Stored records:
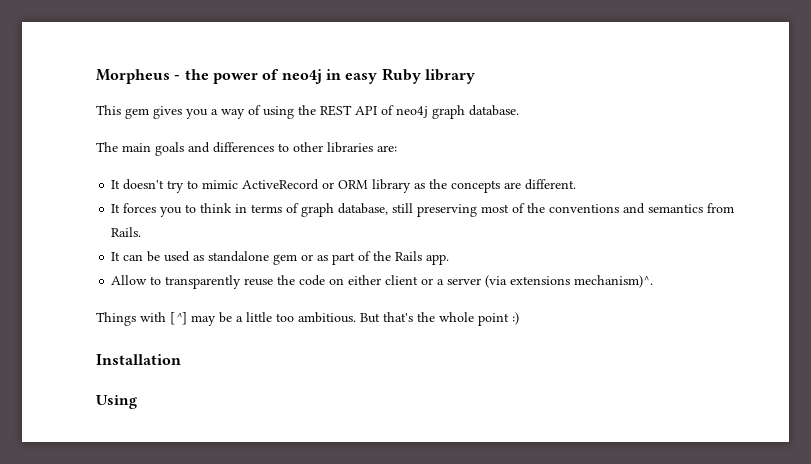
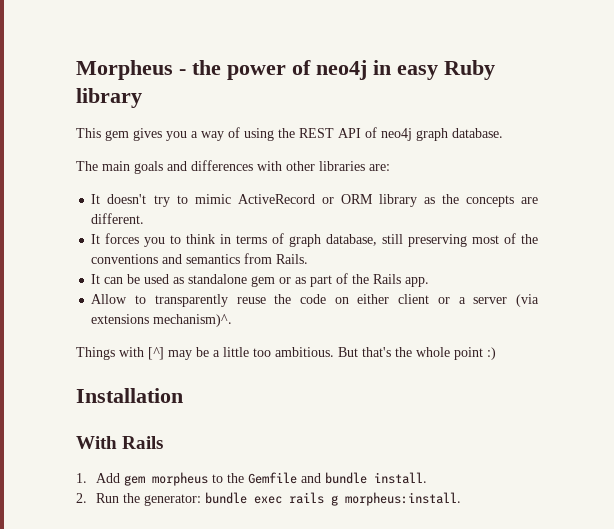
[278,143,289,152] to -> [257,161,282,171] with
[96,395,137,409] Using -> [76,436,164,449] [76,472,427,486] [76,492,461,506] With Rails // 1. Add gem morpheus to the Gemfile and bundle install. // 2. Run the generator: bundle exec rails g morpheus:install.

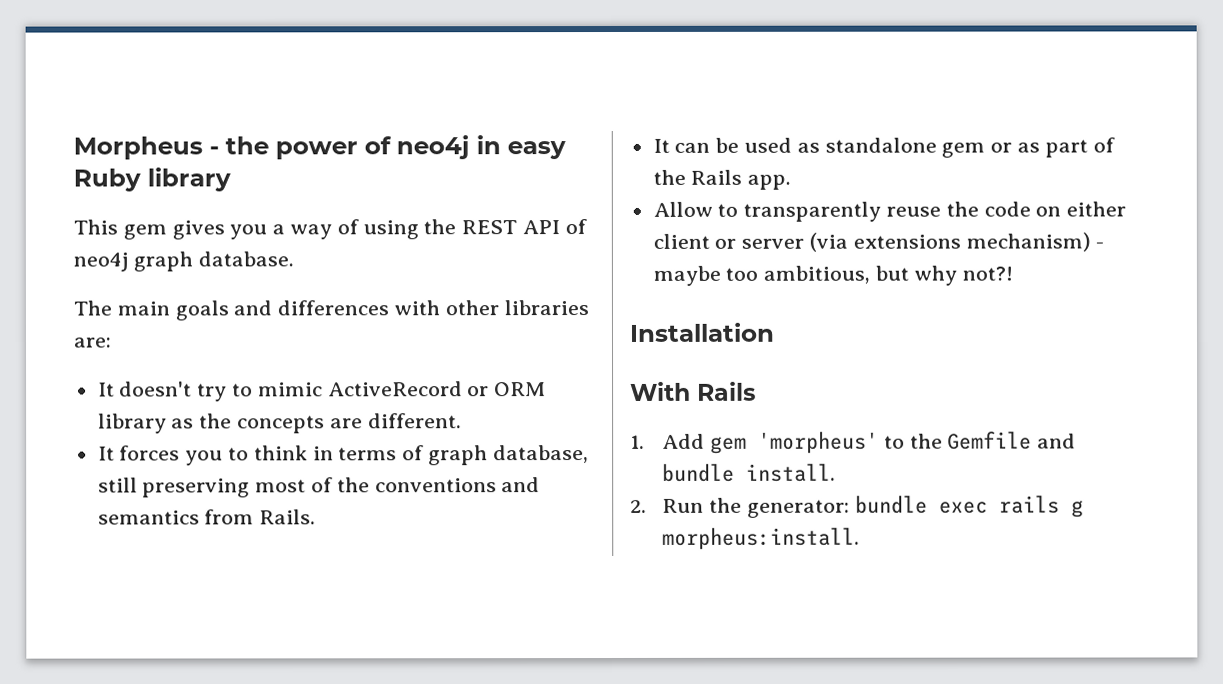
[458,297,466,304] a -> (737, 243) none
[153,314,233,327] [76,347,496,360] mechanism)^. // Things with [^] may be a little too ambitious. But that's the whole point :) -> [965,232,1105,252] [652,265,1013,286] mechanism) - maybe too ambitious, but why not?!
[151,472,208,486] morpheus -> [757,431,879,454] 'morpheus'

Exercise requirements:
Please repeat each record above precisely, with the pictures left out.

Response to the exercise:
[278,143,289,152] to -> [257,161,282,171] with
[96,395,137,409] Using -> [76,436,164,449] [76,472,427,486] [76,492,461,506] With Rails // 1. Add gem morpheus to the Gemfile and bundle install. // 2. Run the generator: bundle exec rails g morpheus:install.

[458,297,466,304] a -> (737, 243) none
[153,314,233,327] [76,347,496,360] mechanism)^. // Things with [^] may be a little too ambitious. But that's the whole point :) -> [965,232,1105,252] [652,265,1013,286] mechanism) - maybe too ambitious, but why not?!
[151,472,208,486] morpheus -> [757,431,879,454] 'morpheus'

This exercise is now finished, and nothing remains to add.